- WORK ORDER
What you write must match the records exactly, except for the images, which are left out.

SUPPLIED RECORDS Block Start

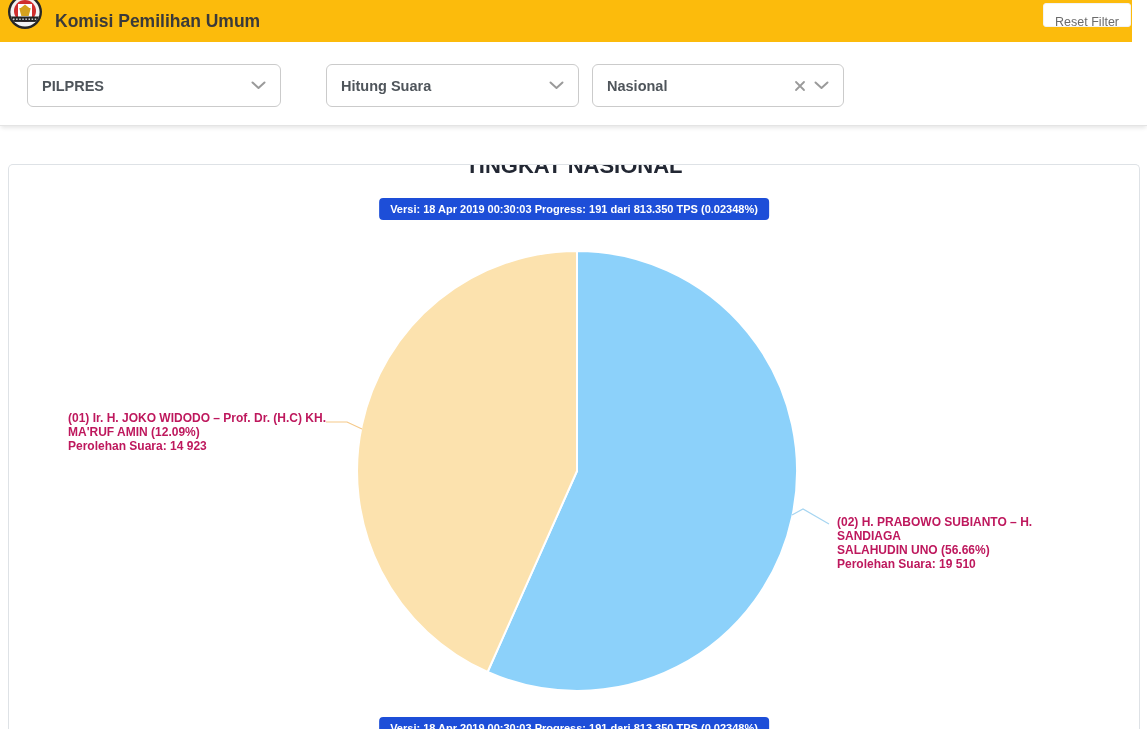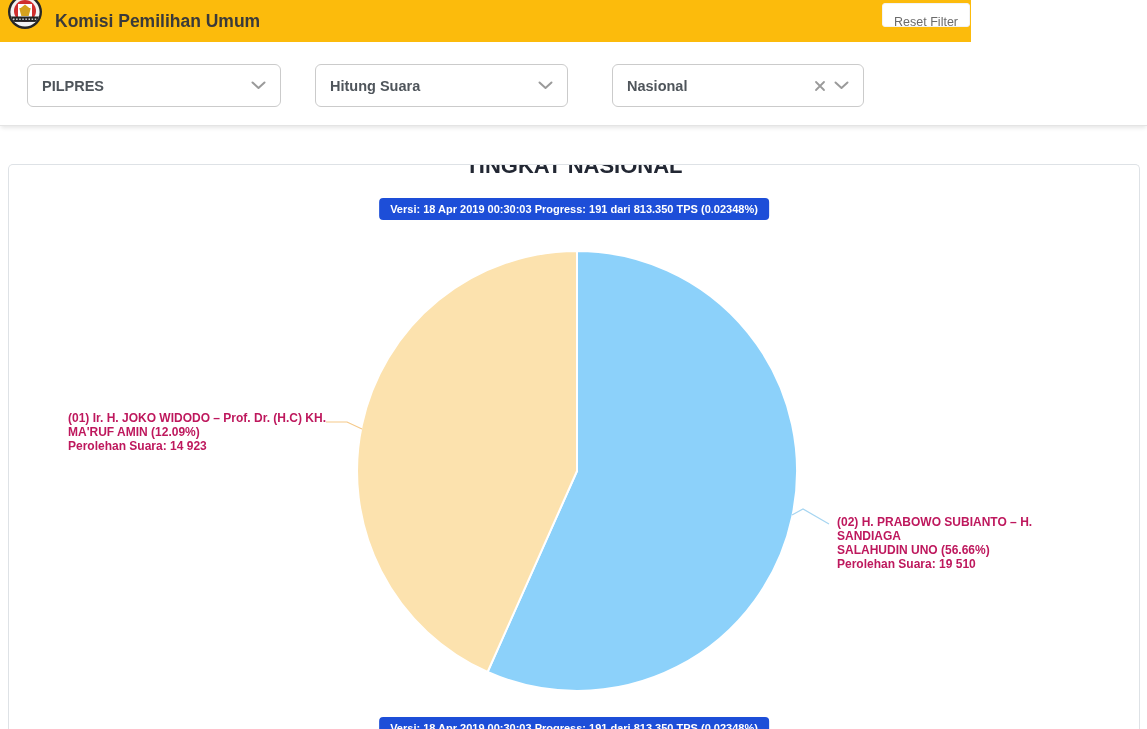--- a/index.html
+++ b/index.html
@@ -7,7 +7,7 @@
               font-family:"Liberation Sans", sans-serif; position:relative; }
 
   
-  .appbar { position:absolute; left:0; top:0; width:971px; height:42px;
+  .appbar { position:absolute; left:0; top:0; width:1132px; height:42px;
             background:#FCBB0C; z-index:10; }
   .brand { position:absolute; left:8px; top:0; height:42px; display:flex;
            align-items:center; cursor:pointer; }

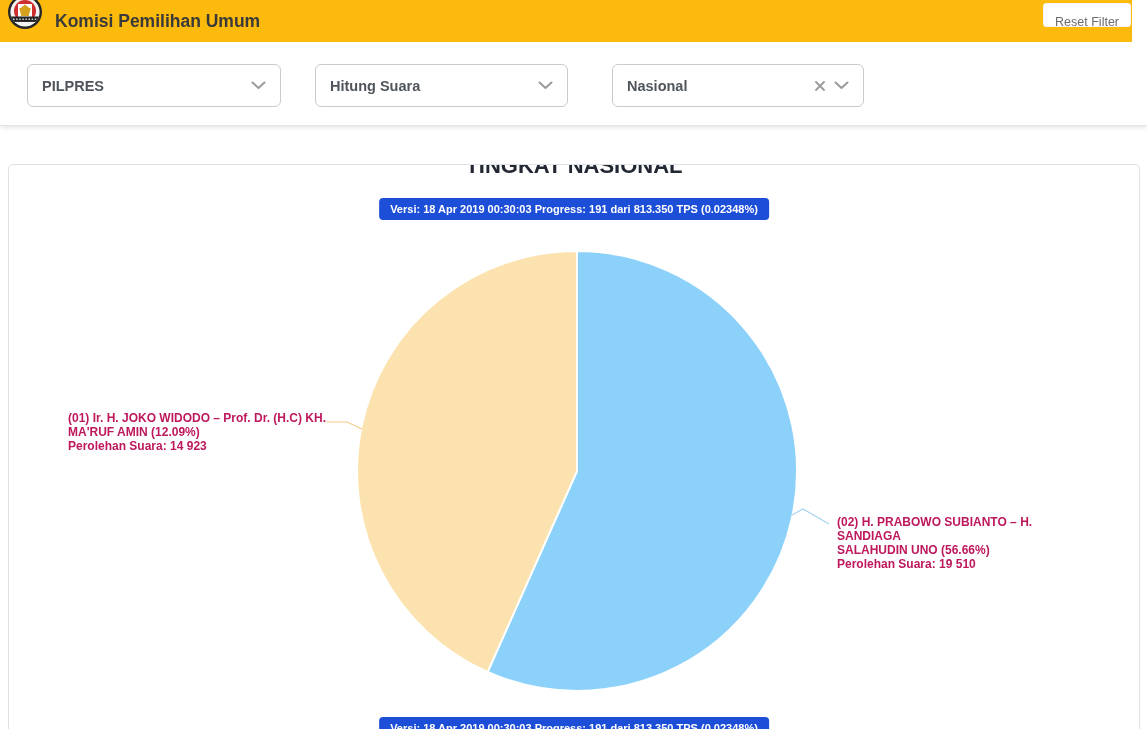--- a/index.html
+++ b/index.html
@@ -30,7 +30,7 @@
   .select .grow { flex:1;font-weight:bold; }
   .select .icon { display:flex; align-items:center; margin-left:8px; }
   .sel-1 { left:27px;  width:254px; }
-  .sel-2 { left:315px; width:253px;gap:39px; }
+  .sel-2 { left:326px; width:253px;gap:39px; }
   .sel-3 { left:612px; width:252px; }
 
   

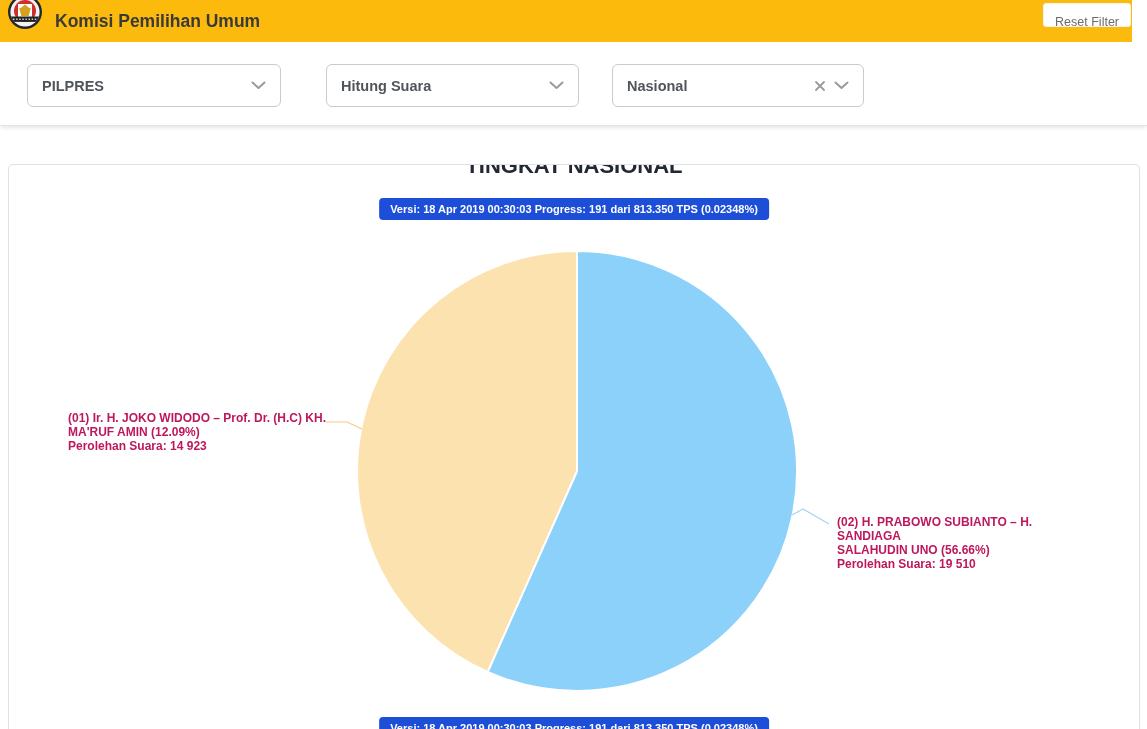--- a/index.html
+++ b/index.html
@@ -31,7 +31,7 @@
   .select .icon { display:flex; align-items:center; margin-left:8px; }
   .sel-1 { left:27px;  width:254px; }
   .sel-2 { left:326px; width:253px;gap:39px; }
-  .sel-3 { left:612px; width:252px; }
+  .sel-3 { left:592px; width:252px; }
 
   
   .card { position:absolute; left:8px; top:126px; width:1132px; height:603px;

SUPPLIED RECORDS Block End

- ANSWER SECTION
--- a/index.html
+++ b/index.html
@@ -7,7 +7,7 @@
               font-family:"Liberation Sans", sans-serif; position:relative; }
 
   
-  .appbar { position:absolute; left:0; top:0; width:971px; height:42px;
+  .appbar { position:absolute; left:0; top:0; width:1132px; height:42px;
             background:#FCBB0C; z-index:10; }
   .brand { position:absolute; left:8px; top:0; height:42px; display:flex;
            align-items:center; cursor:pointer; }

--- a/index.html
+++ b/index.html
@@ -30,7 +30,7 @@
   .select .grow { flex:1;font-weight:bold; }
   .select .icon { display:flex; align-items:center; margin-left:8px; }
   .sel-1 { left:27px;  width:254px; }
-  .sel-2 { left:315px; width:253px;gap:39px; }
+  .sel-2 { left:326px; width:253px;gap:39px; }
   .sel-3 { left:612px; width:252px; }
 
   

--- a/index.html
+++ b/index.html
@@ -31,7 +31,7 @@
   .select .icon { display:flex; align-items:center; margin-left:8px; }
   .sel-1 { left:27px;  width:254px; }
   .sel-2 { left:326px; width:253px;gap:39px; }
-  .sel-3 { left:612px; width:252px; }
+  .sel-3 { left:592px; width:252px; }
 
   
   .card { position:absolute; left:8px; top:126px; width:1132px; height:603px;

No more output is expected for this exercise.